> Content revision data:
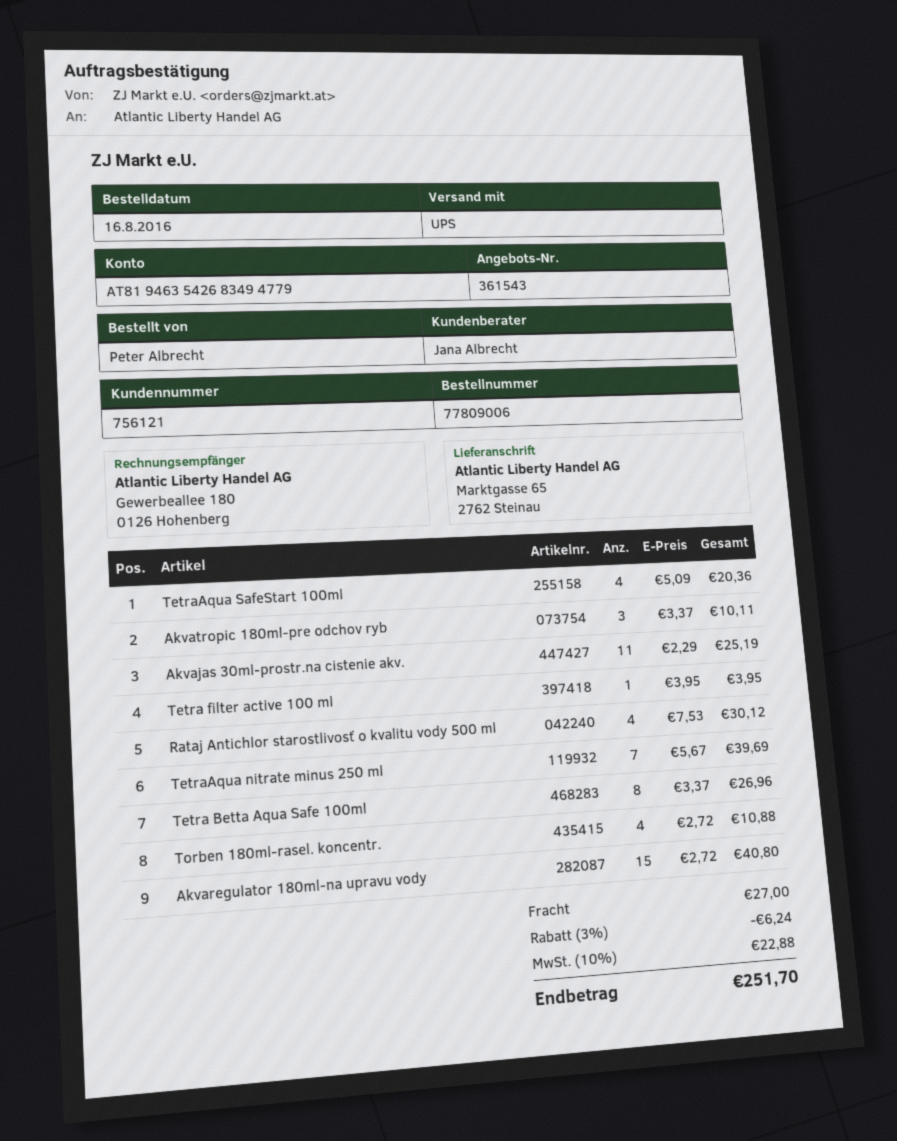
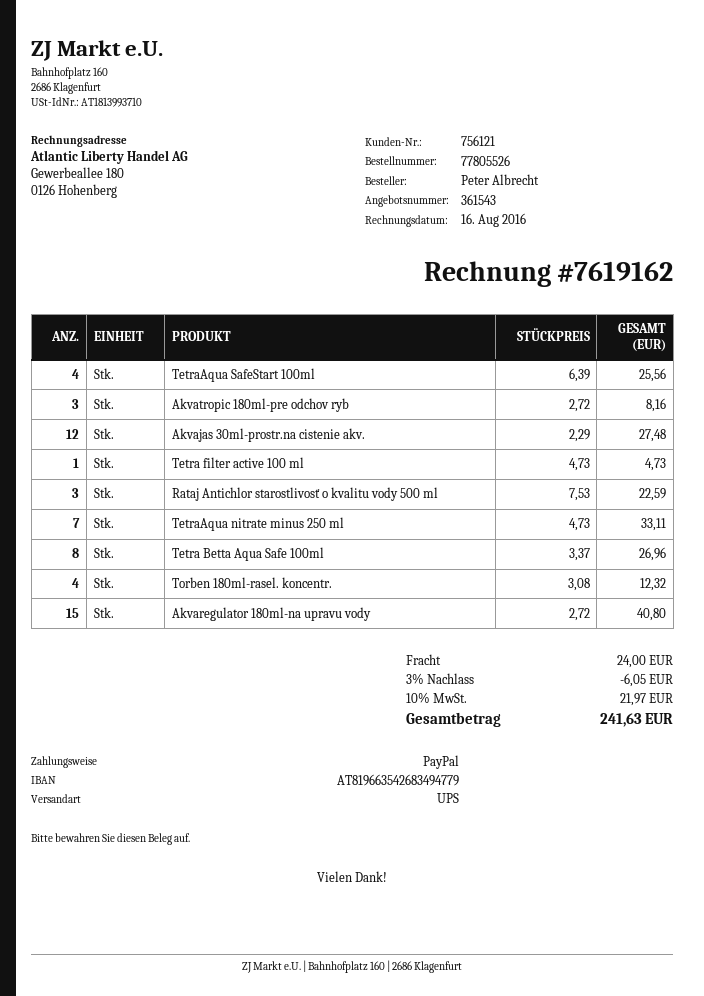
order number: 77809006 -> 77805526
bank account: AT819463542683494779 -> AT819663542683494779
TetraAqua SafeStart 100ml: 4 x 5.09 = 20.36 -> 4 x 6.39 = 25.56
Akvatropic 180ml-pre odchov ryb: 3 x 3.37 = 10.11 -> 3 x 2.72 = 8.16
Akvajas 30ml-prostr.na cistenie akv.: 11 x 2.29 = 25.19 -> 12 x 2.29 = 27.48
Tetra filter active 100 ml: 1 x 3.95 = 3.95 -> 1 x 4.73 = 4.73
Rataj Antichlor starostlivosť o kvalitu vody 500 ml: 4 x 7.53 = 30.12 -> 3 x 7.53 = 22.59
TetraAqua nitrate minus 250 ml: 7 x 5.67 = 39.69 -> 7 x 4.73 = 33.11
Torben 180ml-rasel. koncentr.: 4 x 2.72 = 10.88 -> 4 x 3.08 = 12.32
discount: 3% = 6.24 -> 3% = 6.05
shipping: 27.00 -> 24.00
tax: 10% = 22.88 -> 10% = 21.97
total: 251.70 -> 241.63

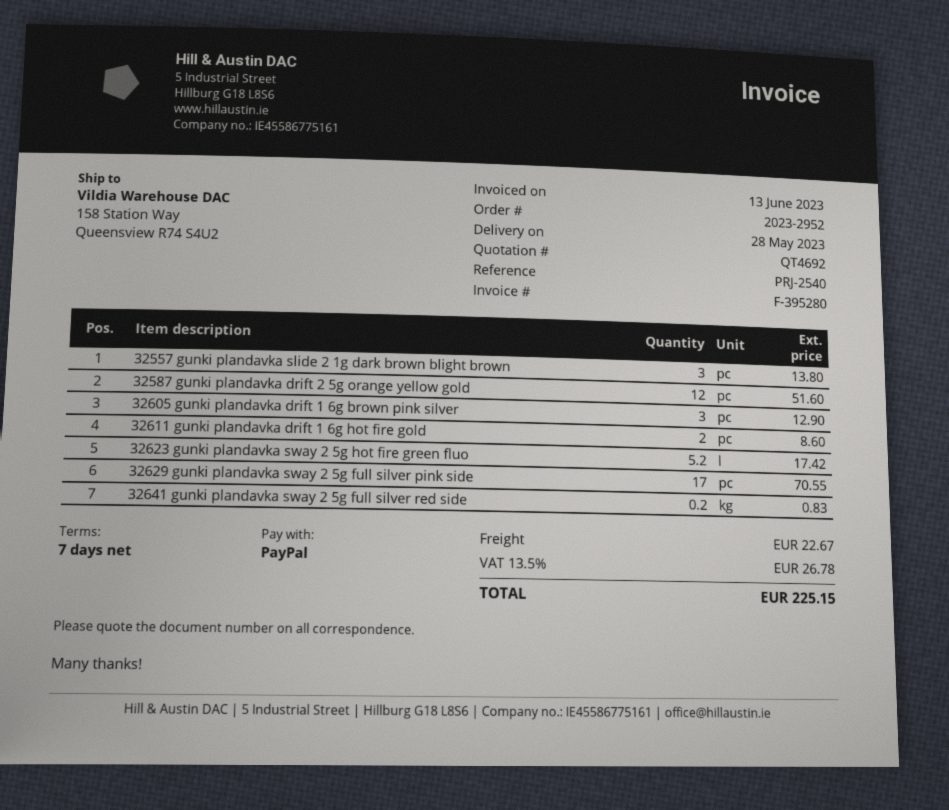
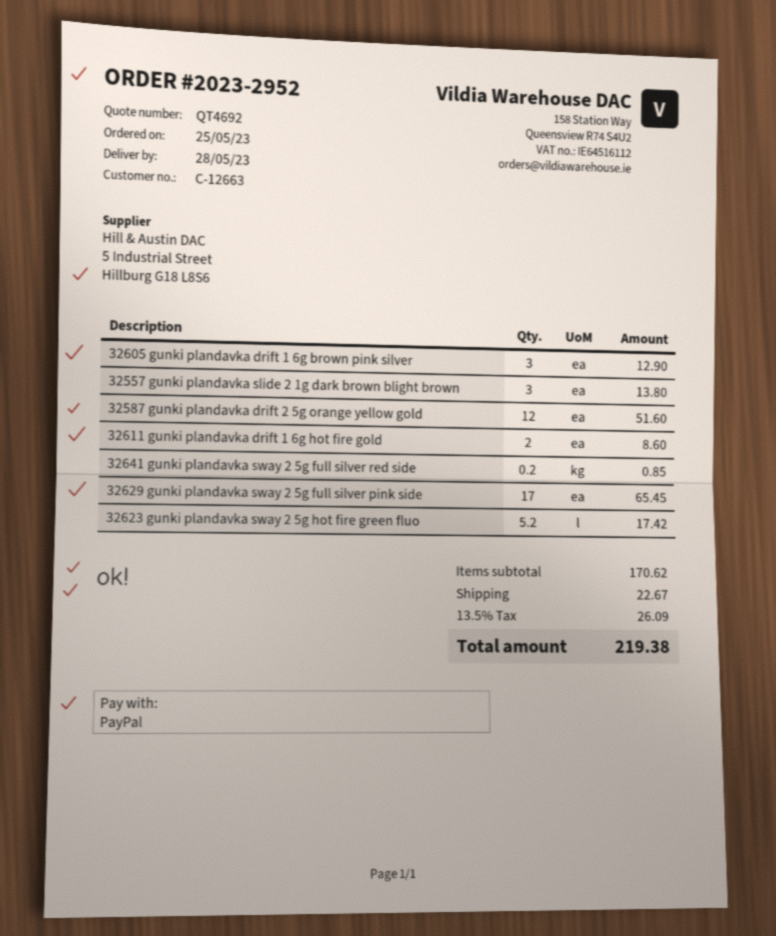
32629 gunki plandavka sway 2 5g full silver pink side: 17 for 70.55 -> 17 for 65.45
32641 gunki plandavka sway 2 5g full silver red side: 0.2 for 0.83 -> 0.2 for 0.85
tax: 13.5% = 26.78 -> 13.5% = 26.09
total: 225.15 -> 219.38

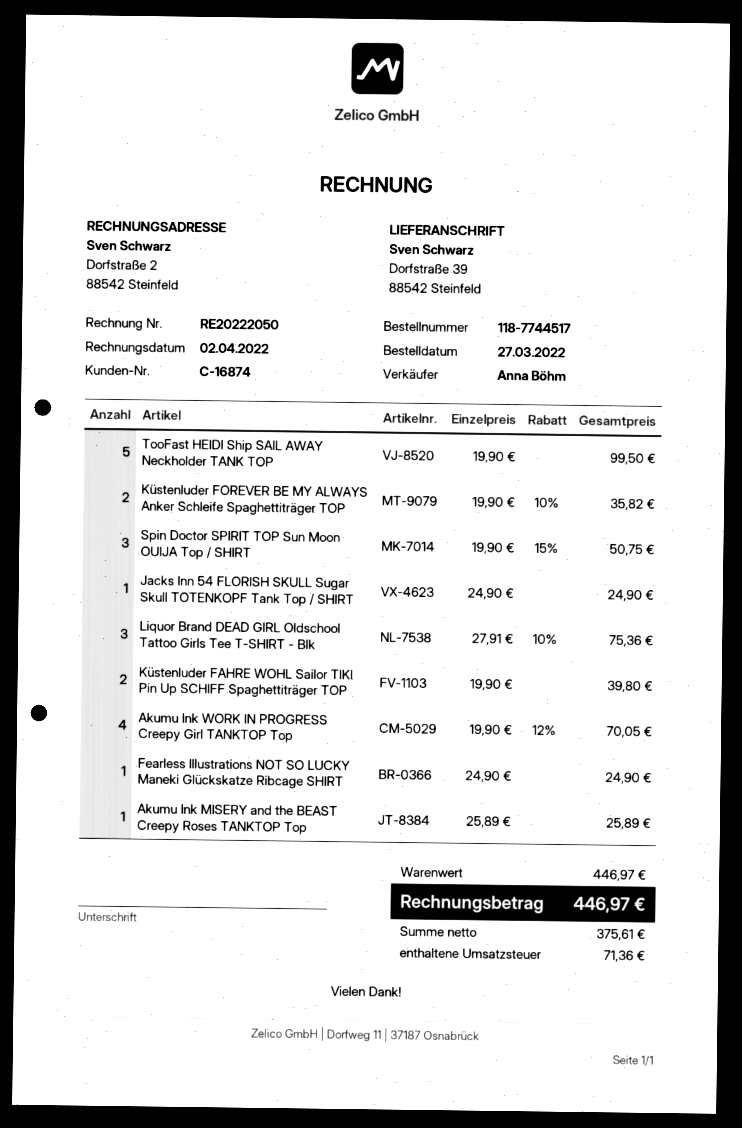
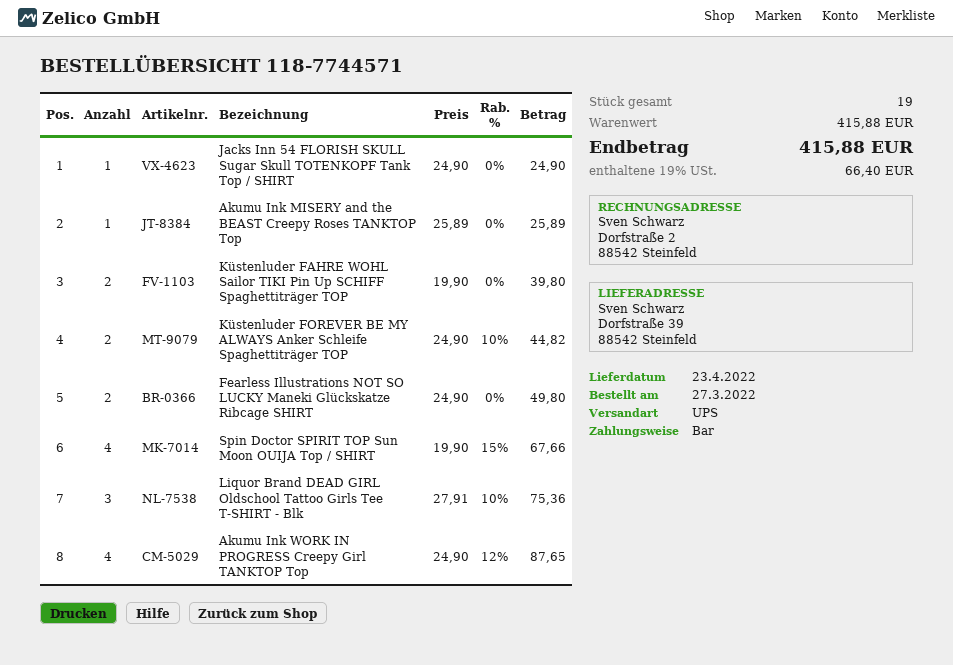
order number: 118-7744517 -> 118-7744571
TooFast HEIDI Ship SAIL AWAY Neckholder TANK TOP: 5 x 19.90 = 99.50 -> none
Küstenluder FOREVER BE MY ALWAYS Anker Schleife Spaghettiträger TOP: 2 x 19.90 - 10% = 35.82 -> 2 x 24.90 - 10% = 44.82
Spin Doctor SPIRIT TOP Sun Moon OUIJA Top / SHIRT: 3 x 19.90 - 15% = 50.75 -> 4 x 19.90 - 15% = 67.66
Akumu Ink WORK IN PROGRESS Creepy Girl TANKTOP Top: 4 x 19.90 - 12% = 70.05 -> 4 x 24.90 - 12% = 87.65
Fearless Illustrations NOT SO LUCKY Maneki Glückskatze Ribcage SHIRT: 1 x 24.90 = 24.90 -> 2 x 24.90 = 49.80
subtotal: 446.97 -> 415.88
tax: 71.36 -> 66.40
total: 446.97 -> 415.88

> TASK PROMPT:
Apart from the pictures, every line above must be printed exactly.

> REPLY TO THE TASK:
order number: 77809006 -> 77805526
bank account: AT819463542683494779 -> AT819663542683494779
TetraAqua SafeStart 100ml: 4 x 5.09 = 20.36 -> 4 x 6.39 = 25.56
Akvatropic 180ml-pre odchov ryb: 3 x 3.37 = 10.11 -> 3 x 2.72 = 8.16
Akvajas 30ml-prostr.na cistenie akv.: 11 x 2.29 = 25.19 -> 12 x 2.29 = 27.48
Tetra filter active 100 ml: 1 x 3.95 = 3.95 -> 1 x 4.73 = 4.73
Rataj Antichlor starostlivosť o kvalitu vody 500 ml: 4 x 7.53 = 30.12 -> 3 x 7.53 = 22.59
TetraAqua nitrate minus 250 ml: 7 x 5.67 = 39.69 -> 7 x 4.73 = 33.11
Torben 180ml-rasel. koncentr.: 4 x 2.72 = 10.88 -> 4 x 3.08 = 12.32
discount: 3% = 6.24 -> 3% = 6.05
shipping: 27.00 -> 24.00
tax: 10% = 22.88 -> 10% = 21.97
total: 251.70 -> 241.63

32629 gunki plandavka sway 2 5g full silver pink side: 17 for 70.55 -> 17 for 65.45
32641 gunki plandavka sway 2 5g full silver red side: 0.2 for 0.83 -> 0.2 for 0.85
tax: 13.5% = 26.78 -> 13.5% = 26.09
total: 225.15 -> 219.38

order number: 118-7744517 -> 118-7744571
TooFast HEIDI Ship SAIL AWAY Neckholder TANK TOP: 5 x 19.90 = 99.50 -> none
Küstenluder FOREVER BE MY ALWAYS Anker Schleife Spaghettiträger TOP: 2 x 19.90 - 10% = 35.82 -> 2 x 24.90 - 10% = 44.82
Spin Doctor SPIRIT TOP Sun Moon OUIJA Top / SHIRT: 3 x 19.90 - 15% = 50.75 -> 4 x 19.90 - 15% = 67.66
Akumu Ink WORK IN PROGRESS Creepy Girl TANKTOP Top: 4 x 19.90 - 12% = 70.05 -> 4 x 24.90 - 12% = 87.65
Fearless Illustrations NOT SO LUCKY Maneki Glückskatze Ribcage SHIRT: 1 x 24.90 = 24.90 -> 2 x 24.90 = 49.80
subtotal: 446.97 -> 415.88
tax: 71.36 -> 66.40
total: 446.97 -> 415.88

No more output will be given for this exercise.